The Discipline of Shifting Perspective

This week with Barefoot Coaching Ltd, our focus turned toward perceptual positions—a powerful somatic tool designed to help individuals consciously step out of their own narrative and view a challenge through an entirely different lens.

The framework is beautifully simple. It relies on three physical places in a room, each representing a distinct role:

  • Person 1: The self (your own thoughts, reactions, and feelings).

  • Person 2: The other (the colleague, stakeholder, or client you are navigating a challenge with).

  • Person 3: The objective observer (a neutral, detached outsider watching the interaction).

The coachee physically moves between these three positions. With each shift across the floor, their perspective changes. The external situation remains completely identical, but the internal lens is fundamentally altered.

As a coach, the intervention here is intentionally minimal. Your role isn't to drive a complex dialogue, but to guide the physical transitions and ask simple, grounded questions at each station:

  • At Person 1 and 2: "What are you feeling, thinking, and noticing right here?"

  • At Person 3: "As an outside observer, how do you respond to what is happening between them?"

And then, you let the tool do the heavy lifting. There is no drifting into casual coaching conversations or over-analysis. It is simply about holding the space while the client's self-awareness builds. I was incredibly surprised by how rapidly a profound emotional shift can happen the exact moment someone steps out of their own shoes and views themselves from the observer's seat.
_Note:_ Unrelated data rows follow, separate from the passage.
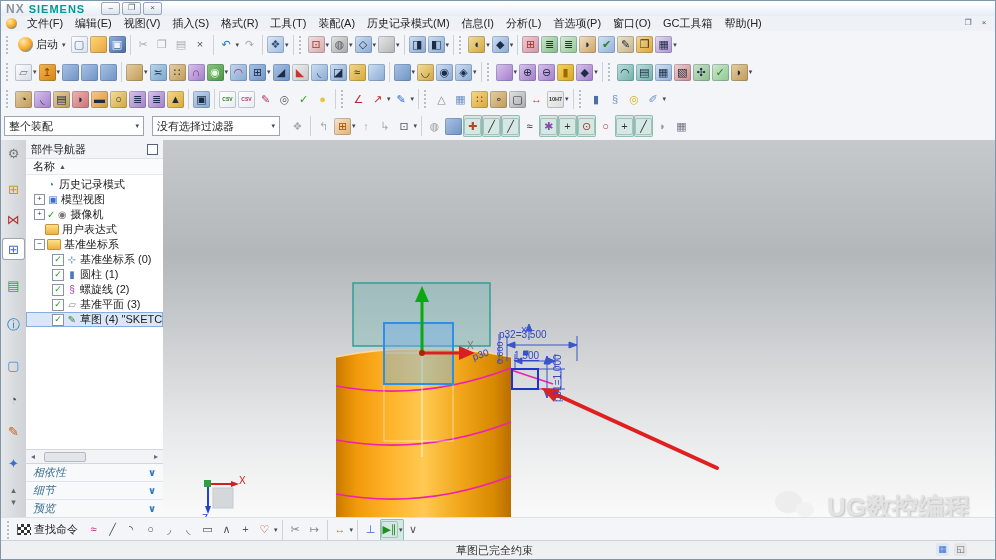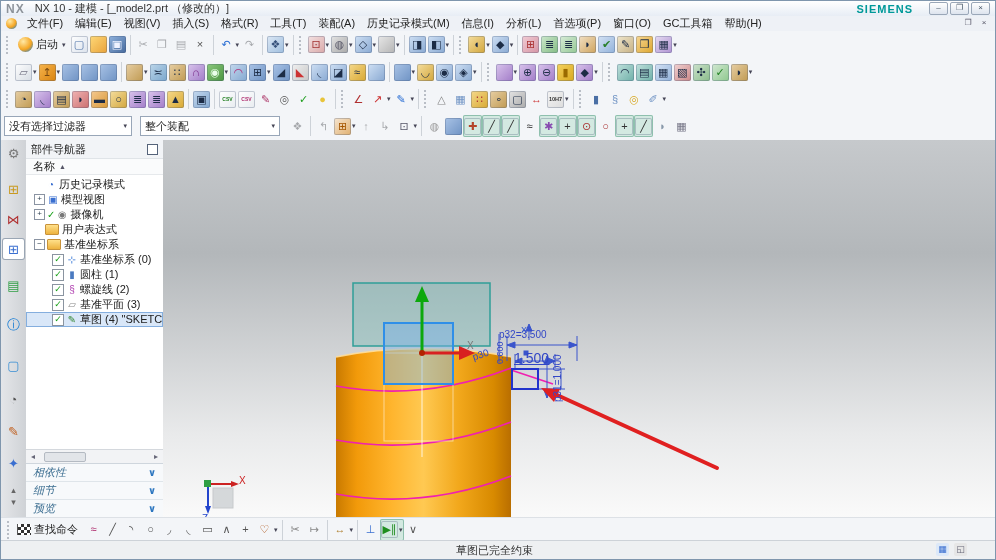"NX" .nxlogo { margin-right: 10px -> 4px }
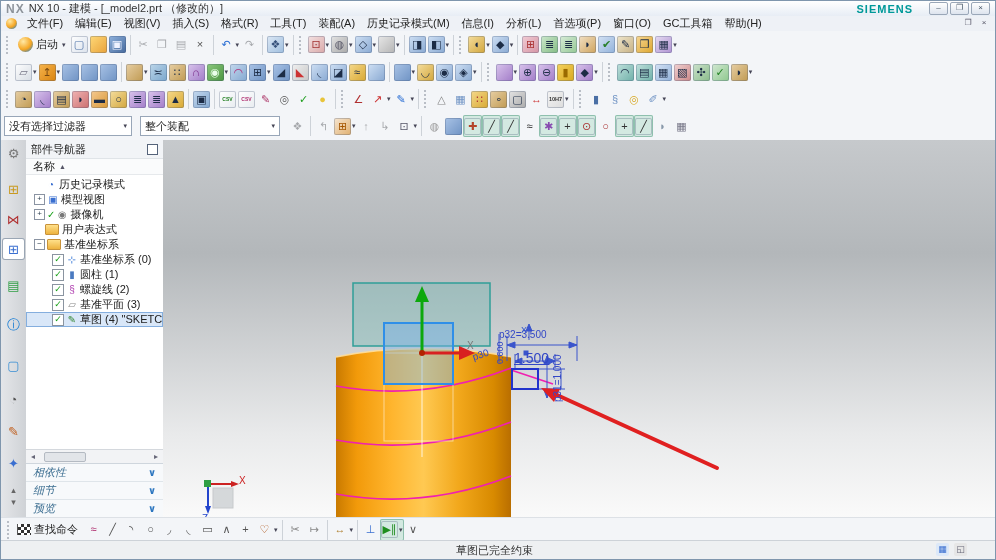"NX 10 - 建模 -" span.wtitle { html: <span>NX 10 - 建模 - [_model2.prt （修改的）]</span> -> none }
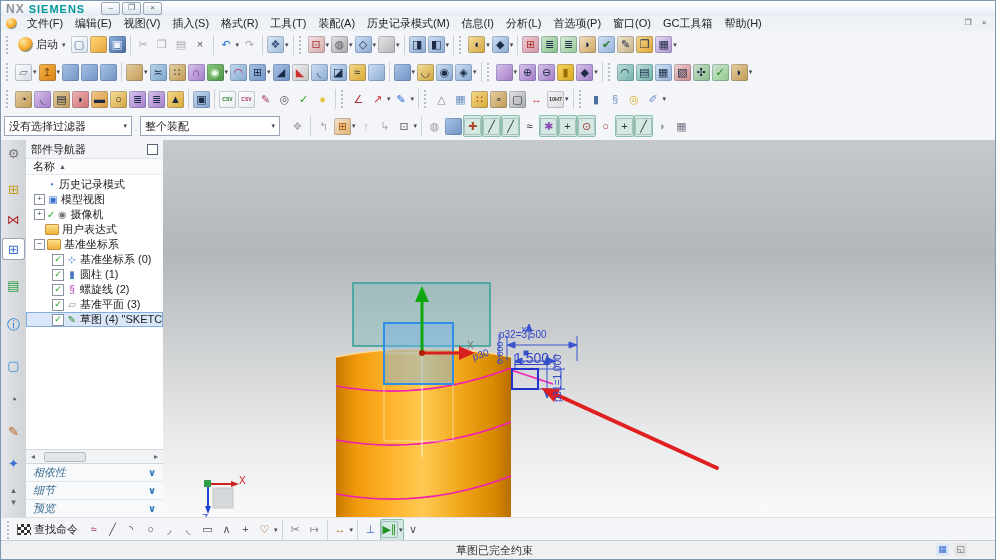"没有选择过滤器" span.seldd { order: before "整个装配" -> after "整个装配" }
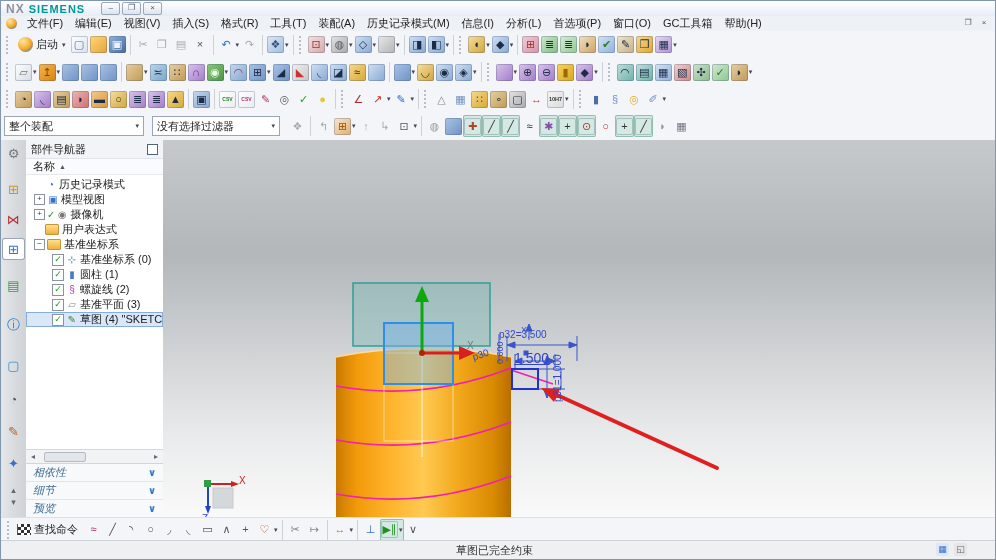"1.500" span.dim { font-size: 14px -> 10px }
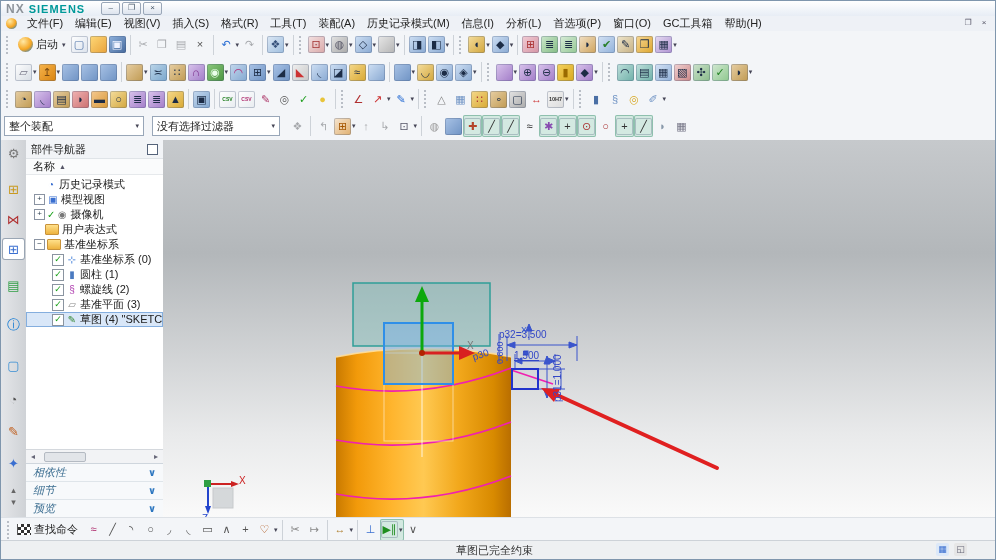"UG数控编程" div.watermark { html: none -> <div> <span></span> <span>UG数控编程</span> </div> }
Widening the Lens: Systemic Coaching and Constellations

If mapping perceptual positions shifts the immediate lens, systemic coaching and constellations widen the entire frame.

Instead of focusing on a single, isolated interaction between two individuals, constellation work maps the entire ecosystem surrounding a problem. It visualizes the hidden webs of people, teams, organizational structures, competing expectations, and unspoken tensions.

By physically or visually layout out these elements using objects or markers, the coachee is no longer trapped inside the system, purely reacting to it. They can step back, take a bird’s-eye view, and look at it objectively.

When you look at a system from this elevated perspective, hidden patterns immediately become visible. You begin to notice the deliberate distance between certain teams, the repetitive phrasing in communication, and the heavy weight of what is left unsaid. The underlying relationships between separate business units become clear, along with the distinct emotions attached to them.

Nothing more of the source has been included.